Lovely poem. You've got plenty of striking images along the way. I also like the progression of your piece. Nostalgic. Reflective.
I believe I have only one or two suggestions...if that.
I've posted a link to the gospel song Kumbayah, in case other people are interested. I always delve into novel words or titles that I've not heard of.
https://www.youtube.com/watch?v=erTWd357u8o
QUOTE (Heather @ Feb 10 16, 09:07 ) Why Mom stopped playing the guitar and the rainbow poncho hums quietly <<<<<I don't think 'and' is needed, unless you want L1 to be a continuation of the title.

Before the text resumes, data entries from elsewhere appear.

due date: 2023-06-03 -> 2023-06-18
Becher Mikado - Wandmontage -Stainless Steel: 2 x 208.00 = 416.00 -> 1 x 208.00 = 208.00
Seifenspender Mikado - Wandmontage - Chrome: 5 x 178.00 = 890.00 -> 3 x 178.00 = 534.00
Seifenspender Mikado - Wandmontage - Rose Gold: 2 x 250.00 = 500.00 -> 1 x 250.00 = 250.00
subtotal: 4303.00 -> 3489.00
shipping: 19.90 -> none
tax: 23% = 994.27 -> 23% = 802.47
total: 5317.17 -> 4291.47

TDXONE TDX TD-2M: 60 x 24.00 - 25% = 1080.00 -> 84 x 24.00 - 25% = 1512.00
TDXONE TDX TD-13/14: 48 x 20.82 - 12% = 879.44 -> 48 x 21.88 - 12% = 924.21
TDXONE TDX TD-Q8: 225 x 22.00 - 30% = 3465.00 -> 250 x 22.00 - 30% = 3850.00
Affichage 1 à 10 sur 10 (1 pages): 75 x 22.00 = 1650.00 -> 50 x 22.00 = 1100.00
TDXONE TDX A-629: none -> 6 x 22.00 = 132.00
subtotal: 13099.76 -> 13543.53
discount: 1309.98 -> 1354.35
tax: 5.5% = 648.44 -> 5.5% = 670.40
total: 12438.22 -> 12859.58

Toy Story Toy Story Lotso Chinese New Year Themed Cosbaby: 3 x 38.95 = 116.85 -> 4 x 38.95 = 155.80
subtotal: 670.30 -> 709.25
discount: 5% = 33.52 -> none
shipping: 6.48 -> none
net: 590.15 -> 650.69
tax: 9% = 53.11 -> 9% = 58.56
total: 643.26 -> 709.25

in the hall closet Good S, especially L1. we might blame the eighties with its harsh shoulders and piercing beats when she cut her uncivilized hair to a manageable bob <<<<<Great!or it might have been menopause if I could do the math with all those long cool showers and fingers too plump to pluck <<<<the guitar strings? N's Mom got plump at menopause, OK, good one!
if it were because her ducklings had started to swim away I could bathe in the warm guilt that center of the universe fire <<<<<I don't understand L4. Sorry, just me! Makes me think of a sinner going to hell...but more likely she merely tired of all that singing in rounds and now as my years begin to puddle at my feet <<<<<<Love this!I finally think to ask the ABCs of her when it's she who is swimming off L2 and 3 don't seem to flow as well as all the rest does. Perhaps:
I finally remember to question her ABCs now that she's swimming off <<<<<ToT, just a suggestion.
rocking gently singing Kumbayah Wonderful finale, now that I know that Kumbayah is a gospel song, meaning 'take my hand, precious Lord'.
Heather, so glad you've posted at MM. Remember, all our nits are of the ToT kind.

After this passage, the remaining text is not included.